**EXERCISE DETAILS**.
Copy word for word the lines of the records below, beginning at the one with "color: #c4b5fd ->" and finishing at the one with "#701a75 -> #8b5cf6", ends included, but none of the pictures.

___ DATA SUPPLIED

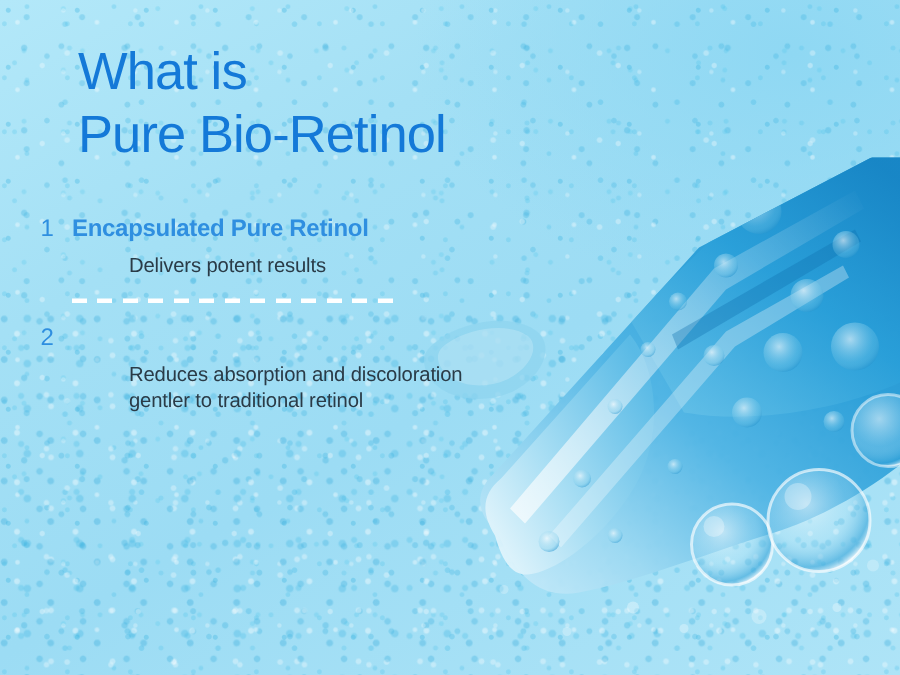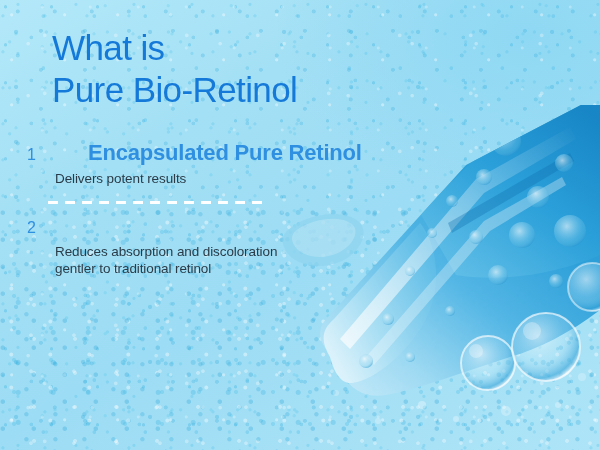"Encapsulated Pure Retinol" .item-title { font-size: 22px -> 16px; margin-left: 40px -> none }
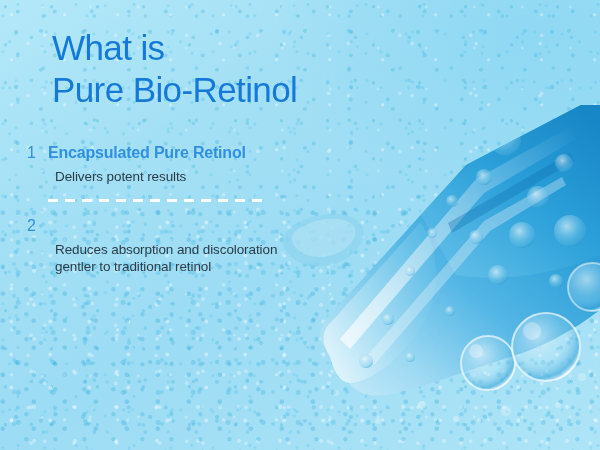"Delivers potent results" .item-body .body-line { margin-left: none -> 31px }
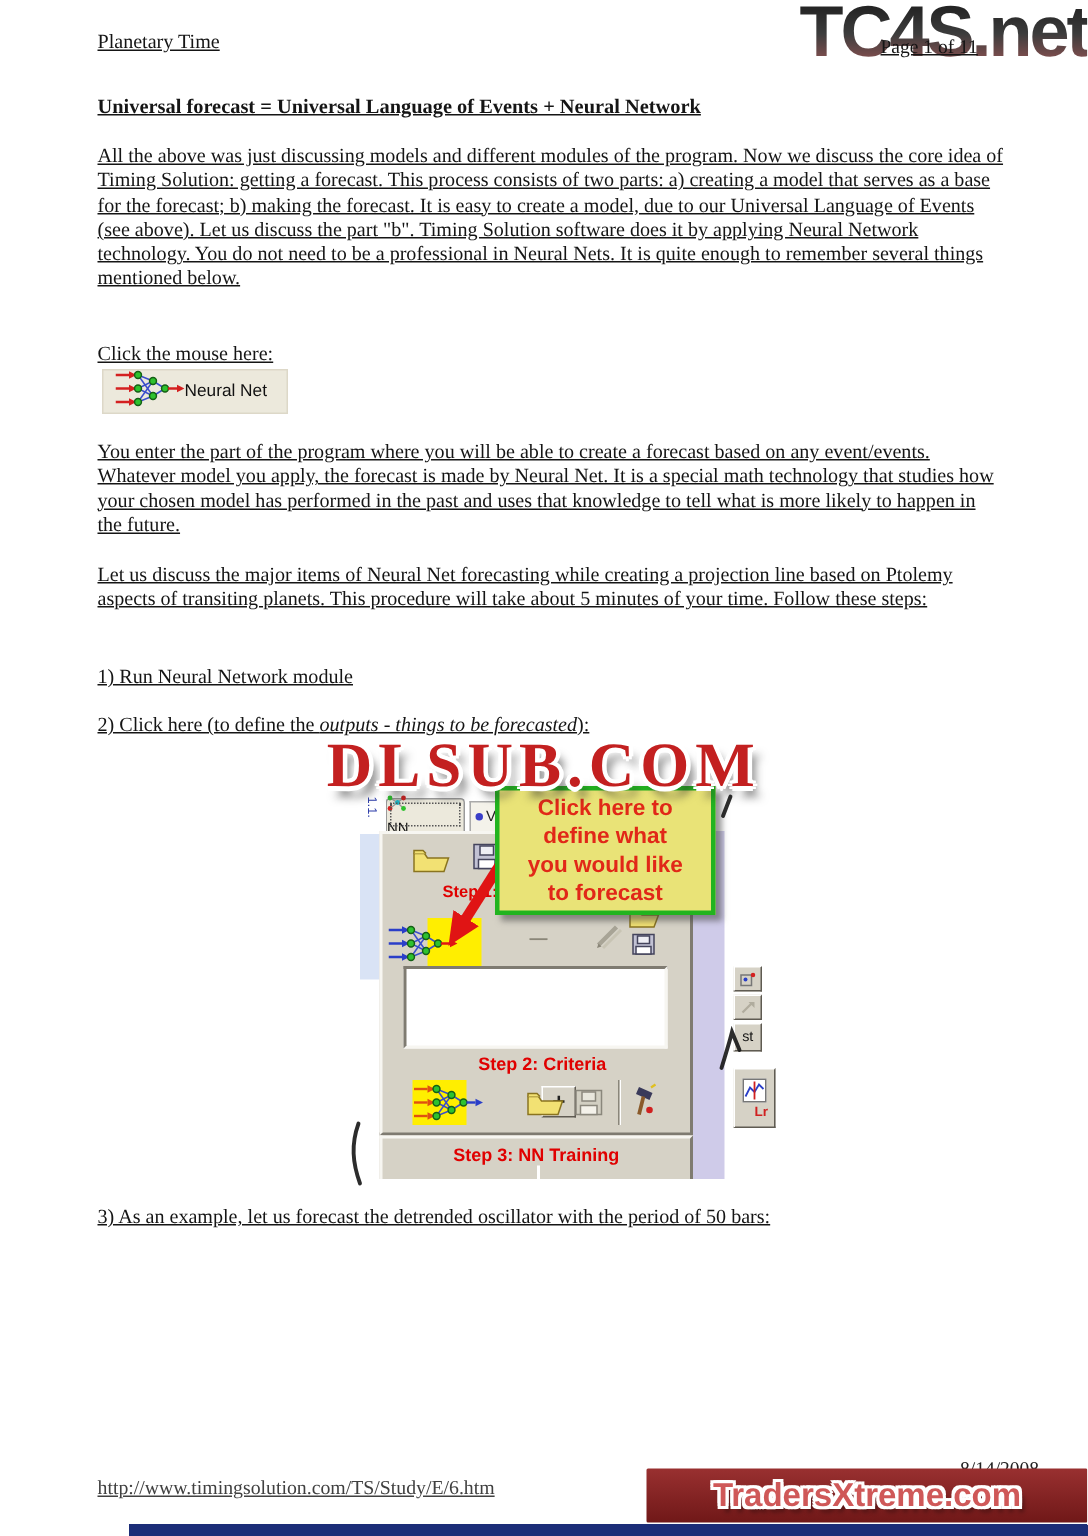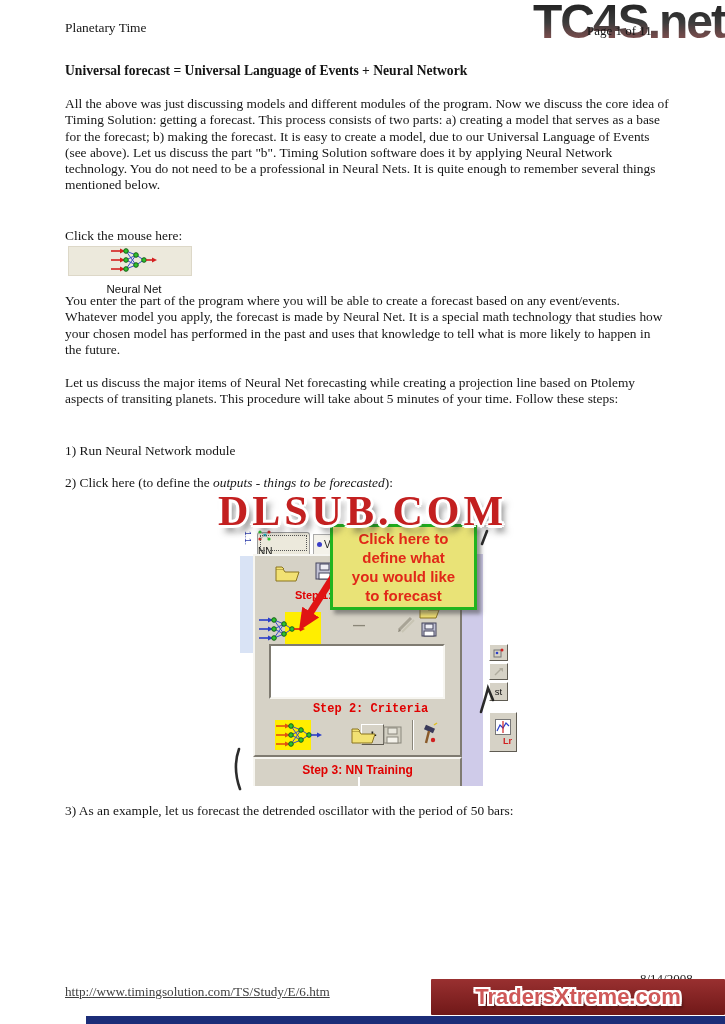"Planetary Time" .txt { text-decoration: none -> underline }
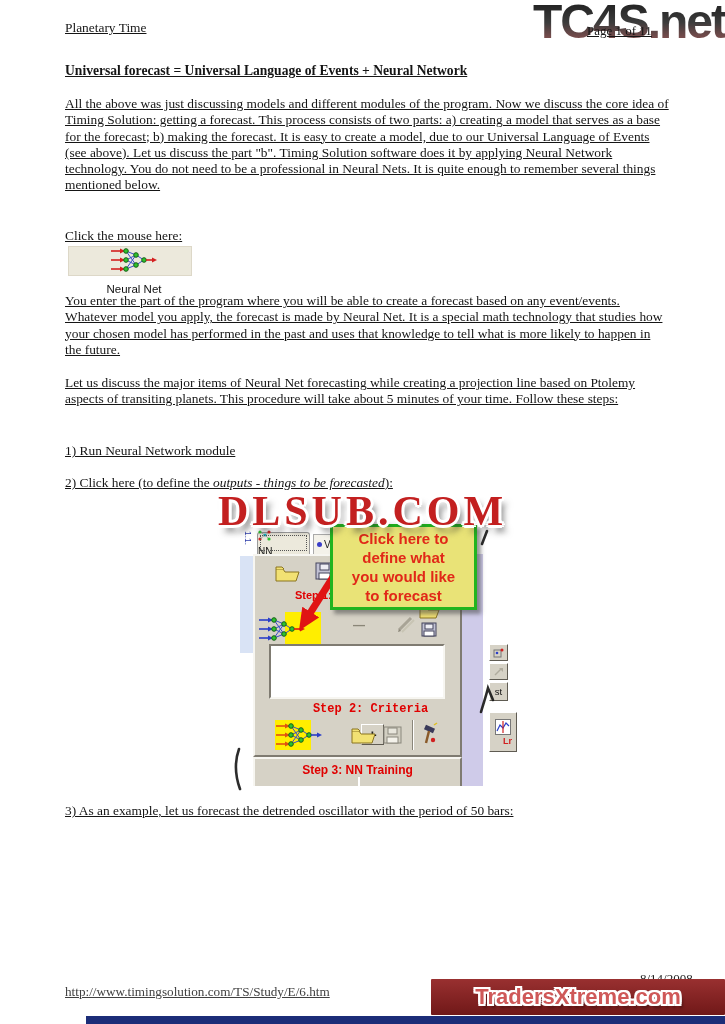"Neural Net" #nnbtn { flex-direction: column -> none; gap: 6px -> none }
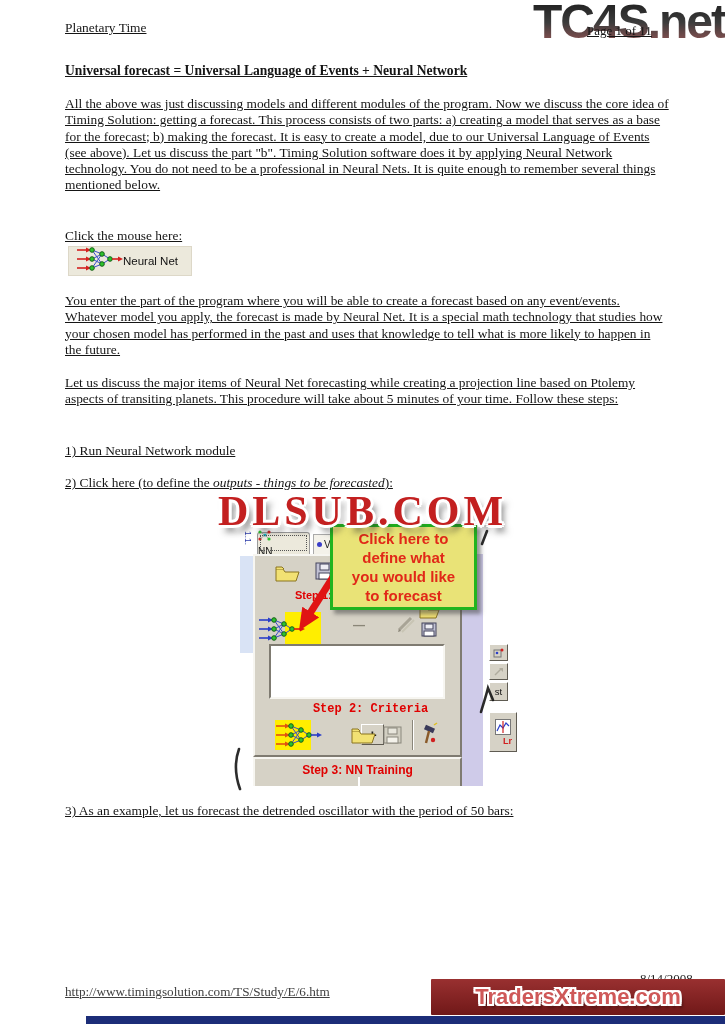"Step 2: Criteria" .step2lbl { font-family: Liberation Mono, monospace -> none; left: 13px -> 4px }
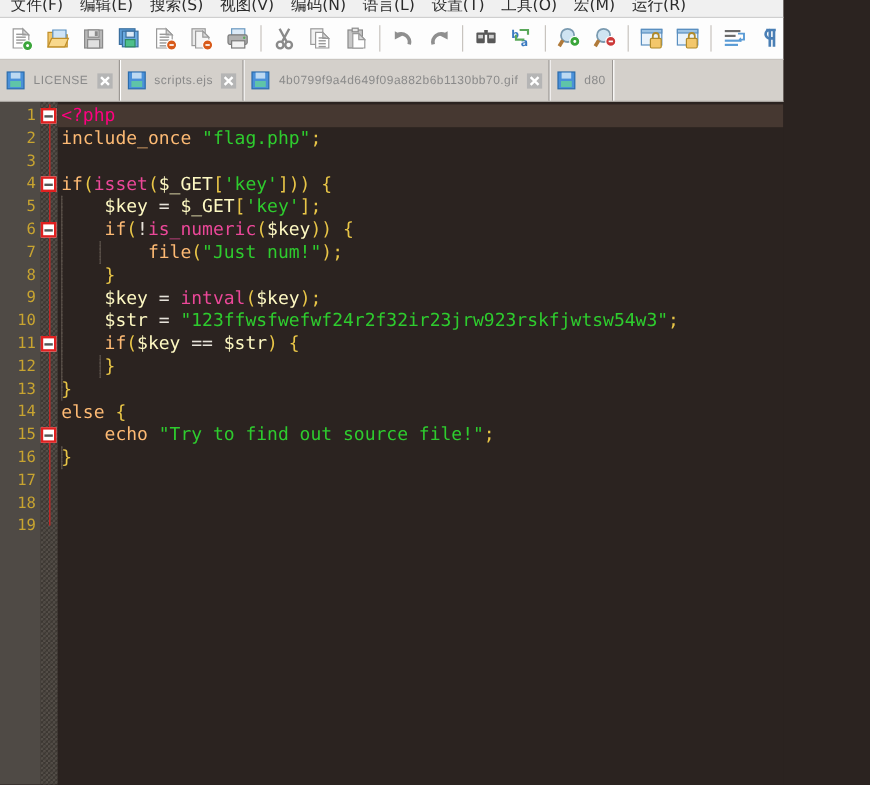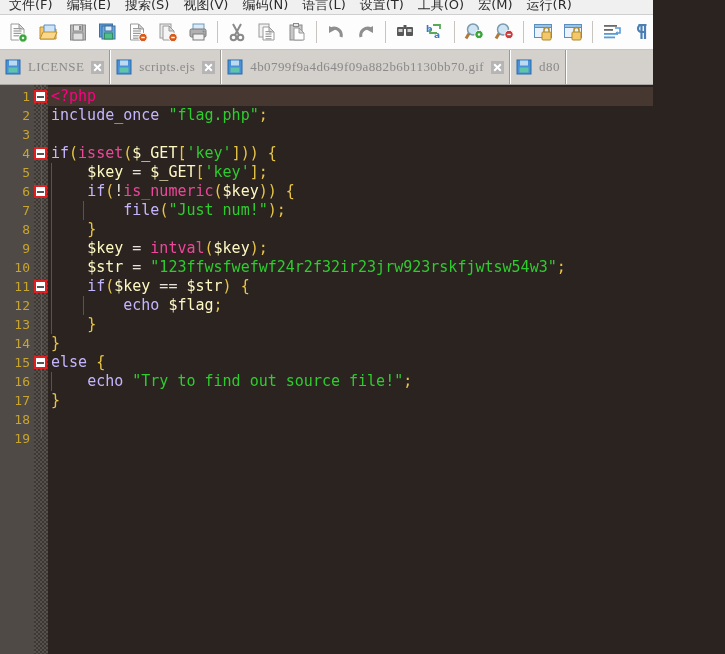"LICENSE" .tab-label { font-family: Liberation Serif, serif -> Liberation Sans, sans-serif; font-size: 13px -> 10px }
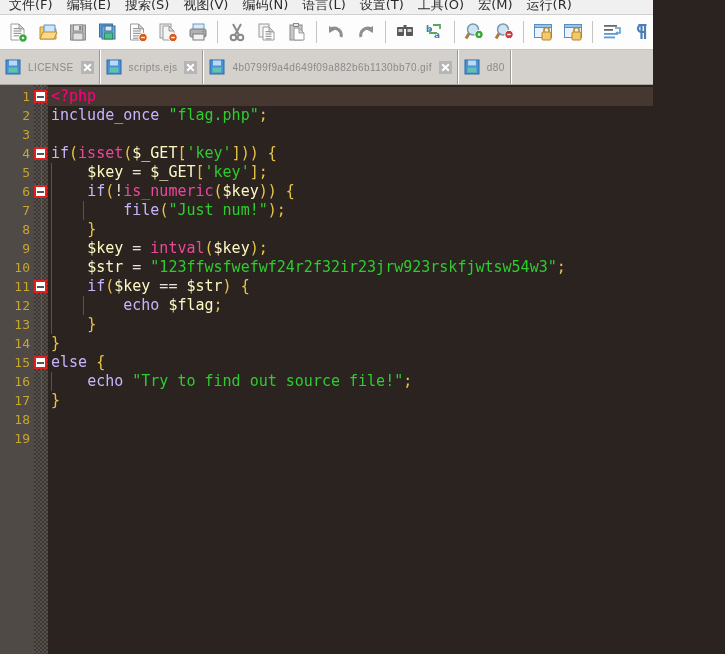"include_once" .t-kw { color: #c4b5fd -> #fdba74 }
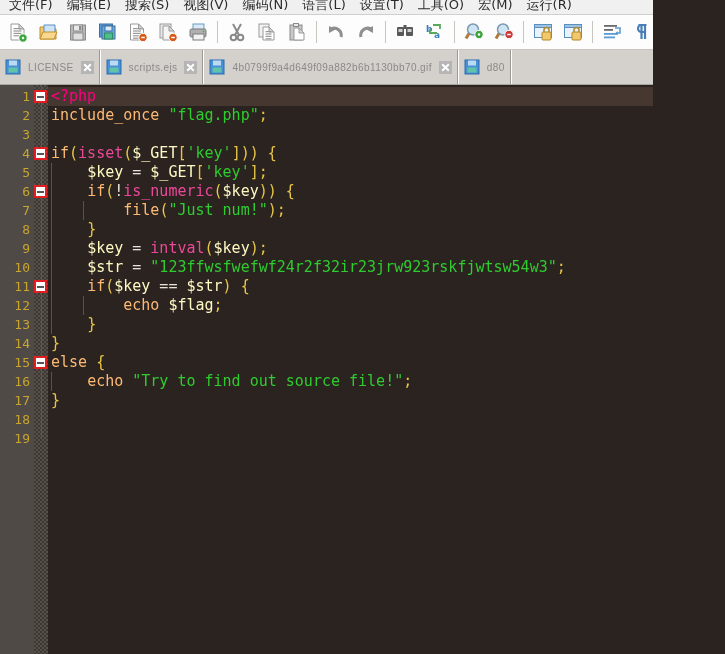"echo $flag;" div.cline { html: <div><span> </span><span>echo</span><span> </span><span>$flag</span><span>;</span></div> -> none }
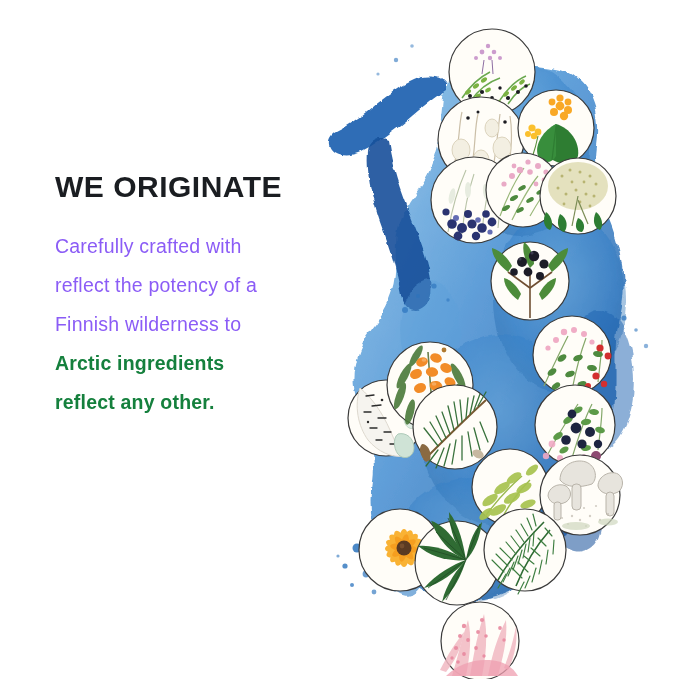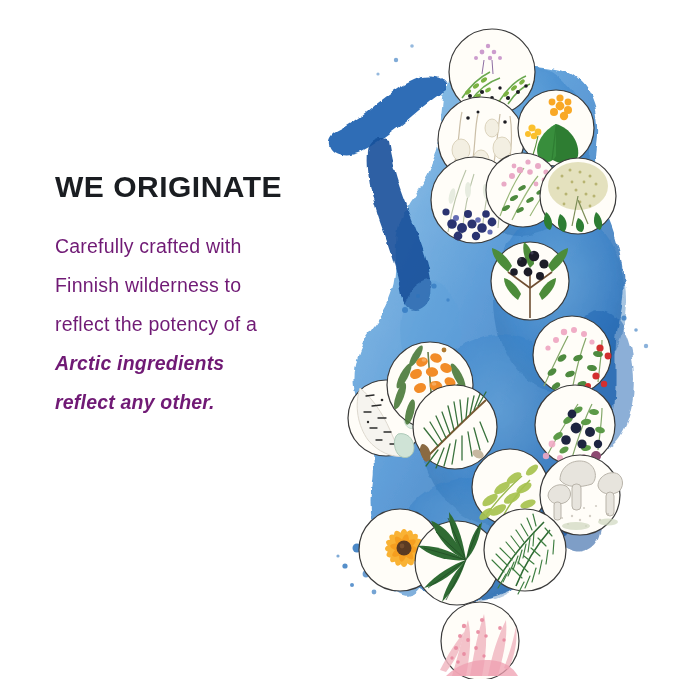"Carefully crafted with" #body-copy .bc-line { color: #701a75 -> #8b5cf6 }
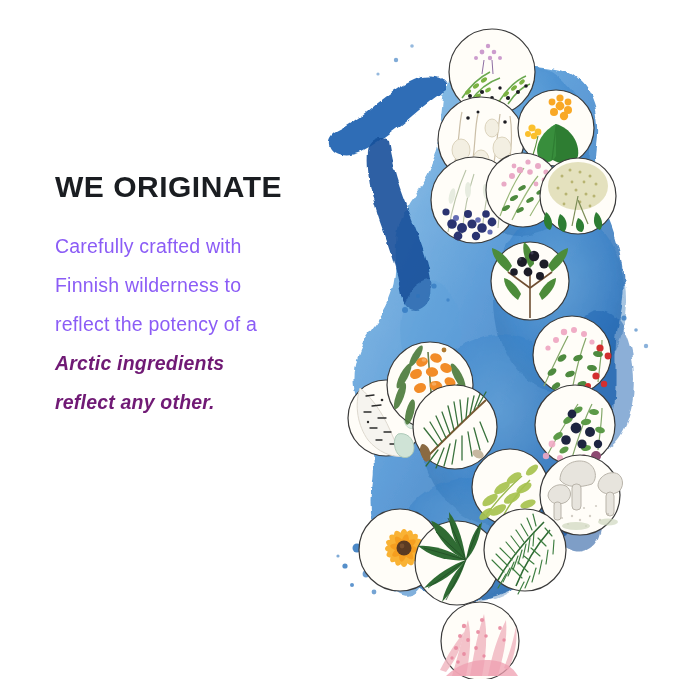"Finnish wilderness to" span.bc-line { order: before "reflect the potency of a" -> after "reflect the potency of a" }
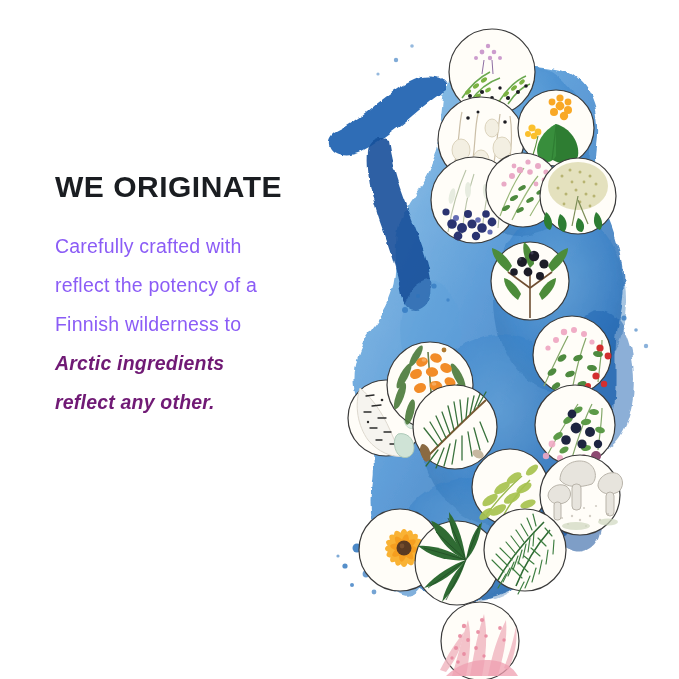"Arctic ingredients" #body-copy .bc-line.em { color: #701a75 -> #15803d; font-style: italic -> none }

______

**FINISHED TASK**.
"include_once" .t-kw { color: #c4b5fd -> #fdba74 }
"echo $flag;" div.cline { html: <div><span> </span><span>echo</span><span> </span><span>$flag</span><span>;</span></div> -> none }
"Carefully crafted with" #body-copy .bc-line { color: #701a75 -> #8b5cf6 }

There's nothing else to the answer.